Top of Records for processing

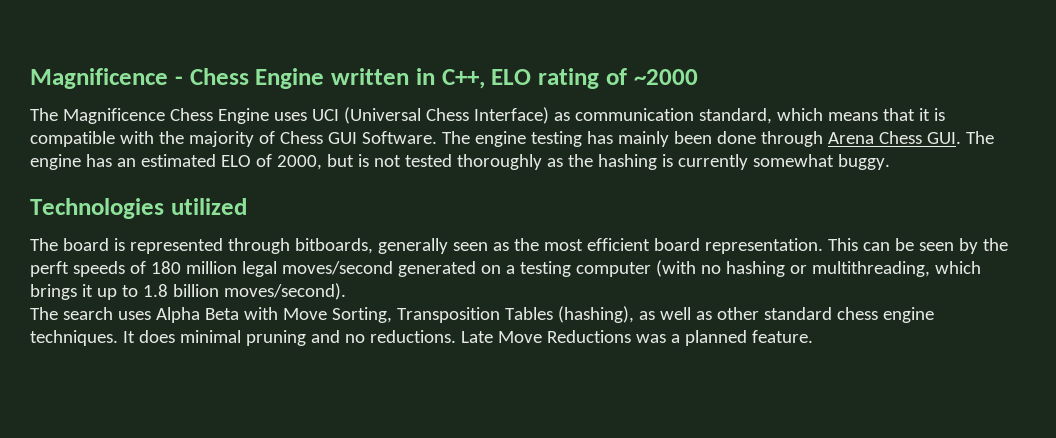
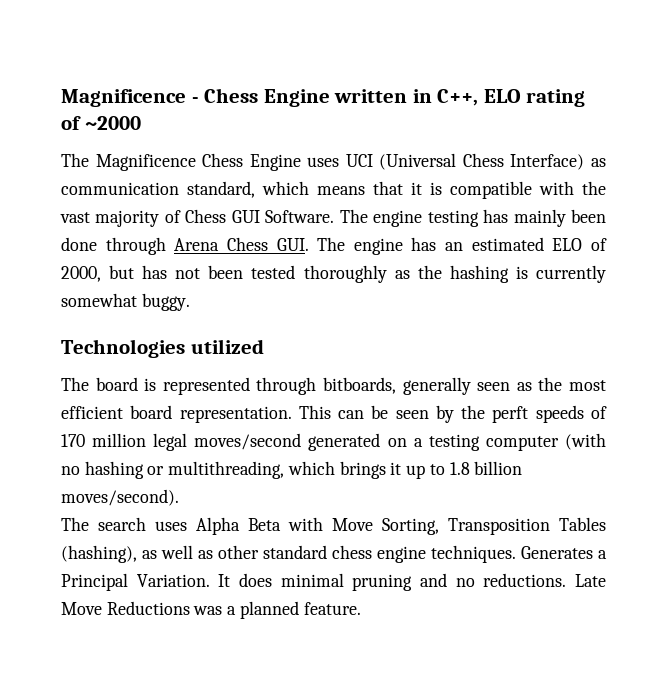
(184, 137) none -> [60,212,90,223] vast
[357,154,401,167] is not -> [142,265,244,279] has not been
[150,261,181,274] 180 -> [61,434,85,447] 170
(118, 338) none -> [521,546,607,559] [61,573,210,591] Generates a Principal Variation.

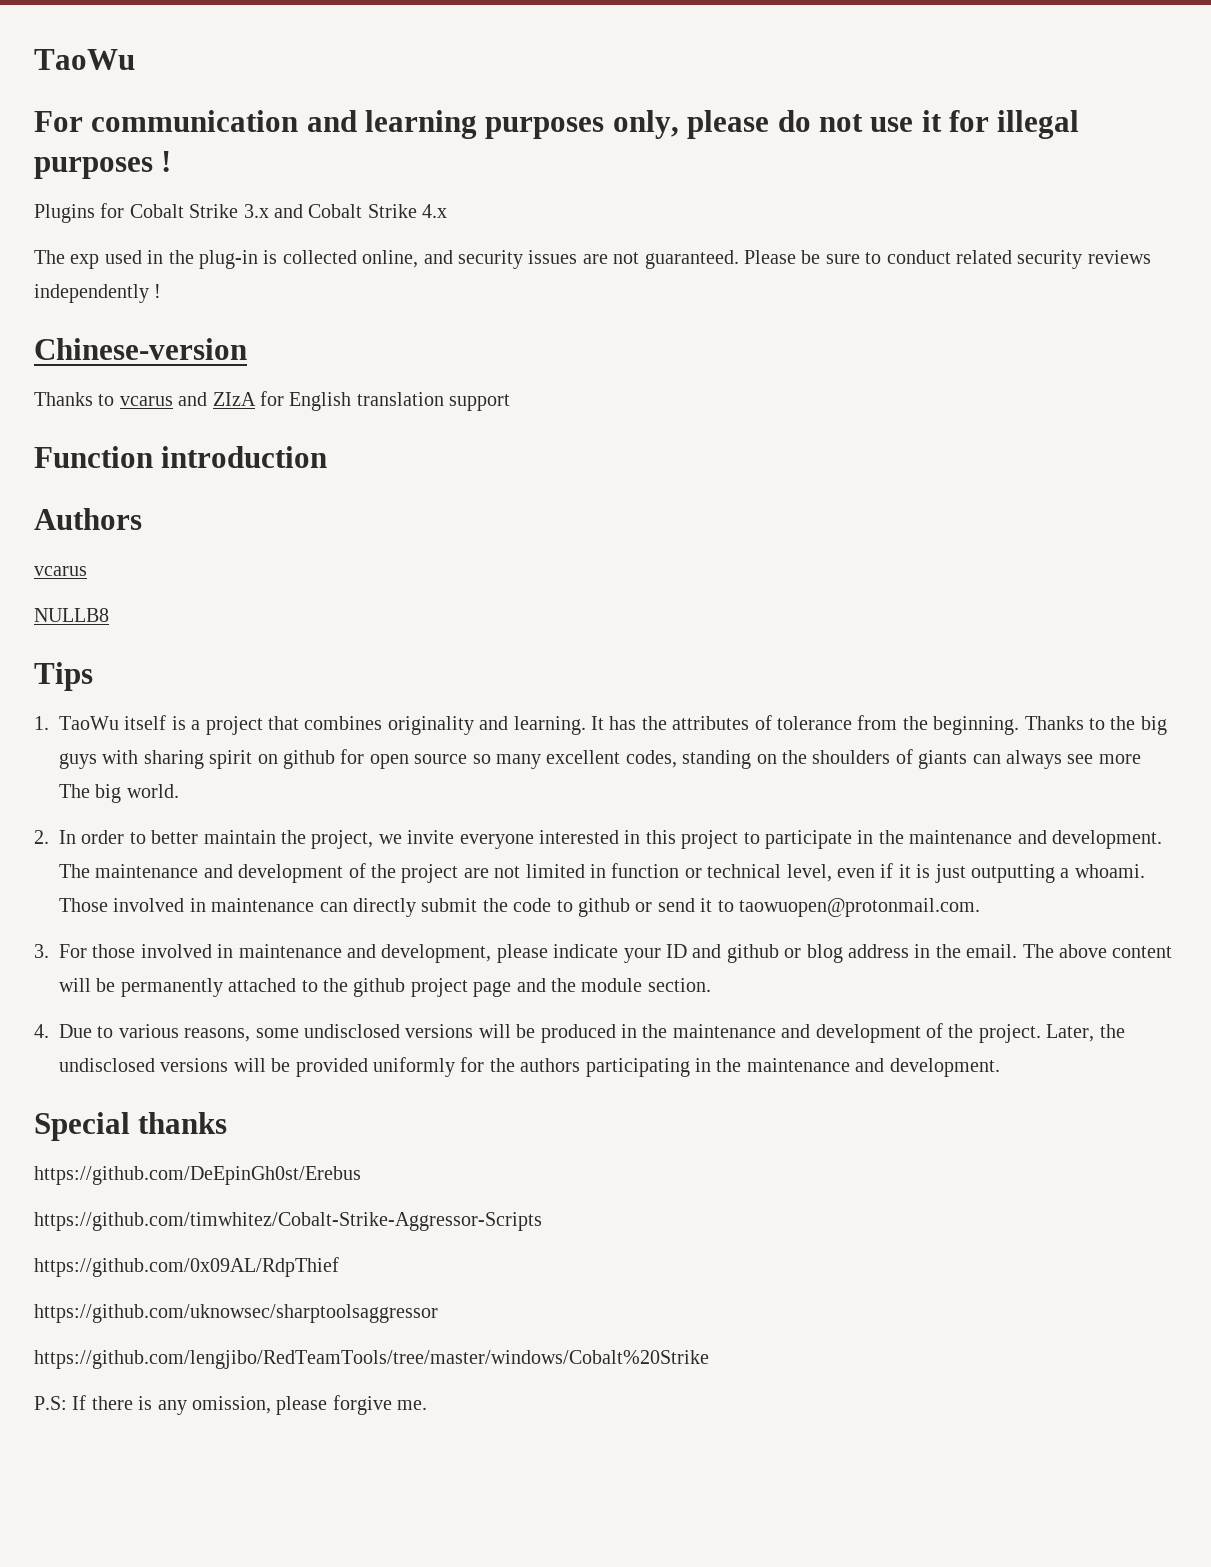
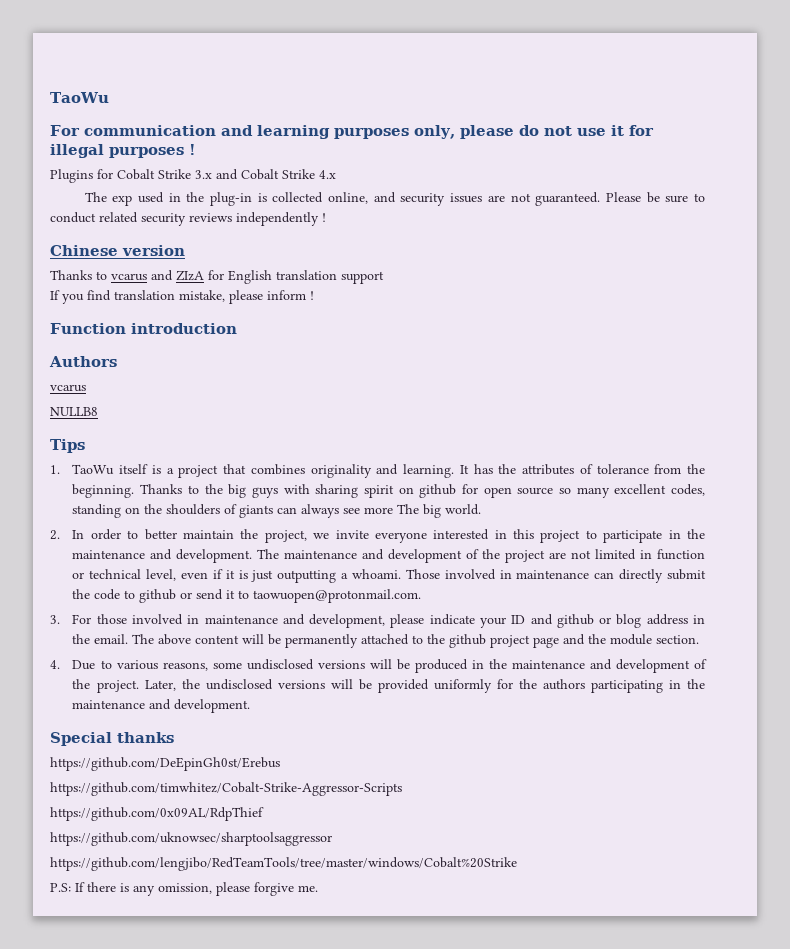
[34,338,247,360] Chinese-version -> [50,245,185,256] Chinese version
(511, 402) none -> [50,290,314,304] // If you find translation mistake, please inform !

Bottom of Records for processing

* **What this task involves**
Repeat only the lines starting at the one that contains "[34,338,247,360] Chinese-version ->" and ending at the last line above, exactly as written.

* **Expected answer**
[34,338,247,360] Chinese-version -> [50,245,185,256] Chinese version
(511, 402) none -> [50,290,314,304] // If you find translation mistake, please inform !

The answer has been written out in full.